- [Action item]
Could you set down the listing below exactly, leaving out its pictures?

---*---

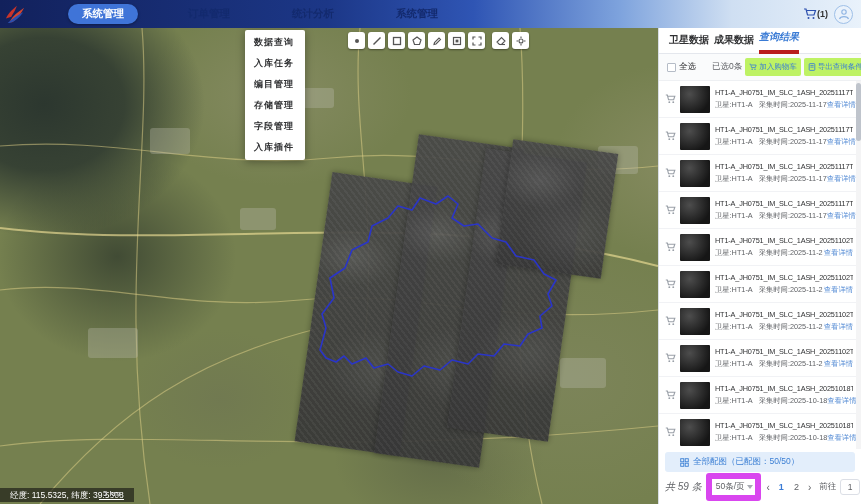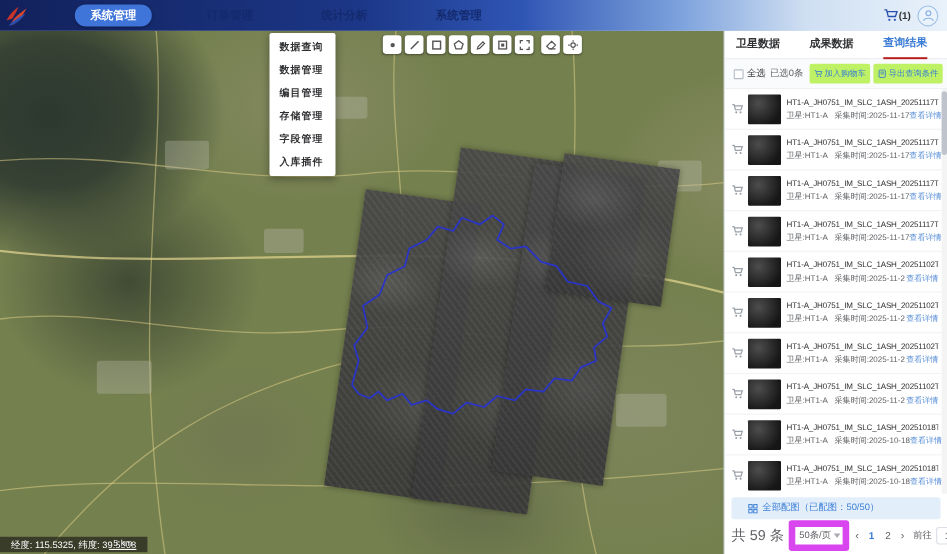"卫星数据" .tabs { gap: 27px -> 5px }
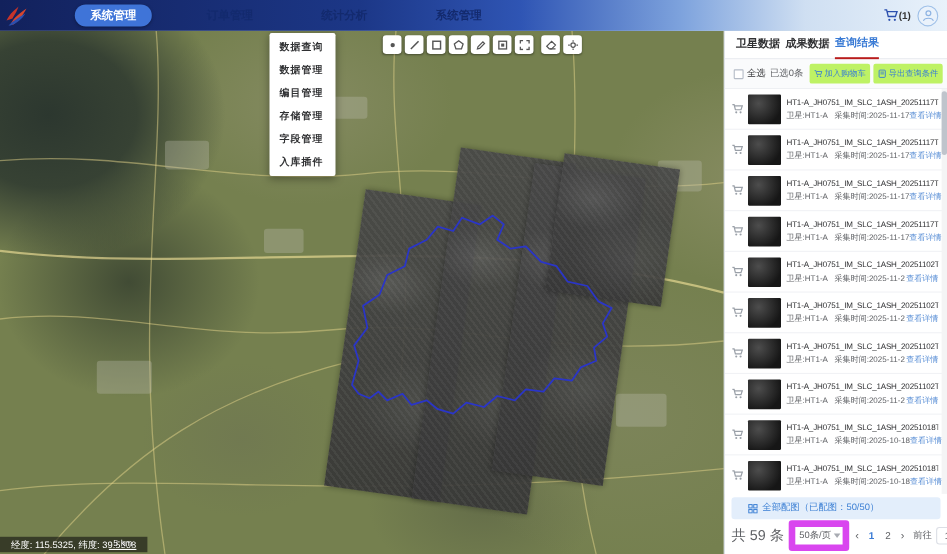"查询结果" .tab.active { border-bottom: 2px solid #b91c1c -> 4px solid #b91c1c; font-style: none -> italic }
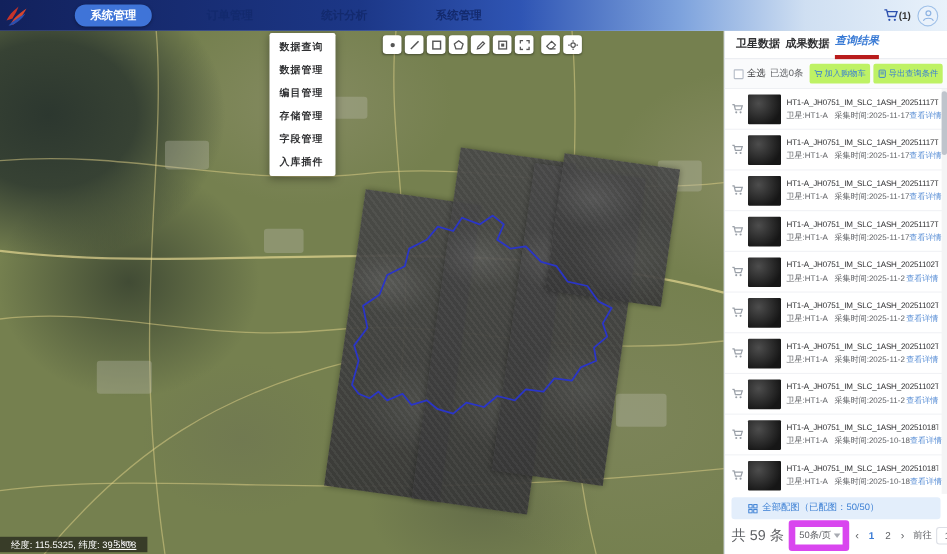"数据管理" div.mi { text: 数据管理 -> 入库任务 }
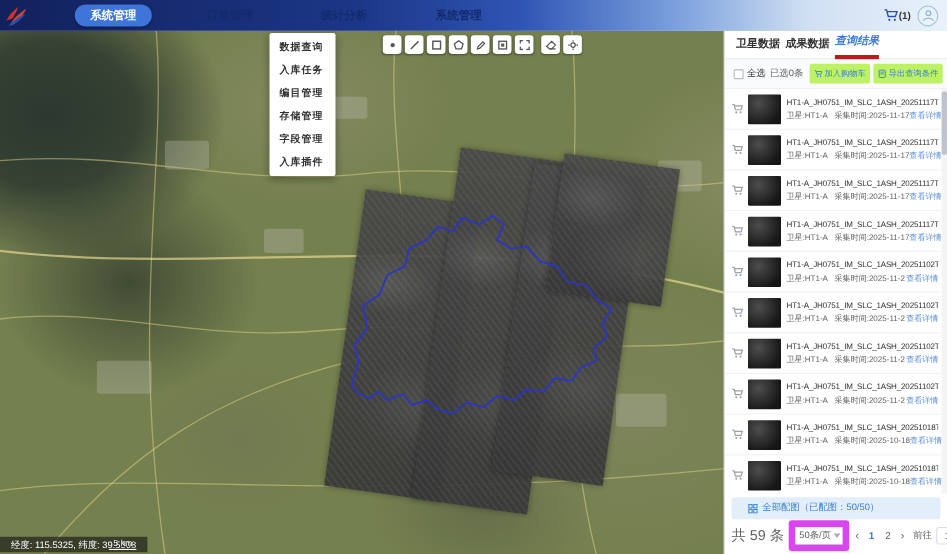"全选" .sel-label { margin-right: 4px -> 16px }
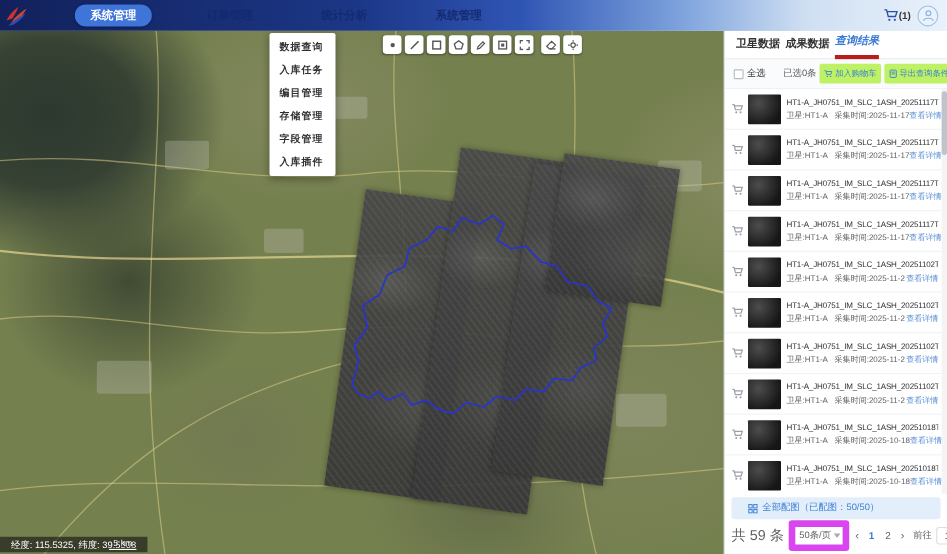"共 59 条" .pg-total { font-size: 13px -> 10px; font-style: none -> italic }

---*---

- [Answer area]
"卫星数据" .tabs { gap: 27px -> 5px }
"查询结果" .tab.active { border-bottom: 2px solid #b91c1c -> 4px solid #b91c1c; font-style: none -> italic }
"数据管理" div.mi { text: 数据管理 -> 入库任务 }
"全选" .sel-label { margin-right: 4px -> 16px }
"共 59 条" .pg-total { font-size: 13px -> 10px; font-style: none -> italic }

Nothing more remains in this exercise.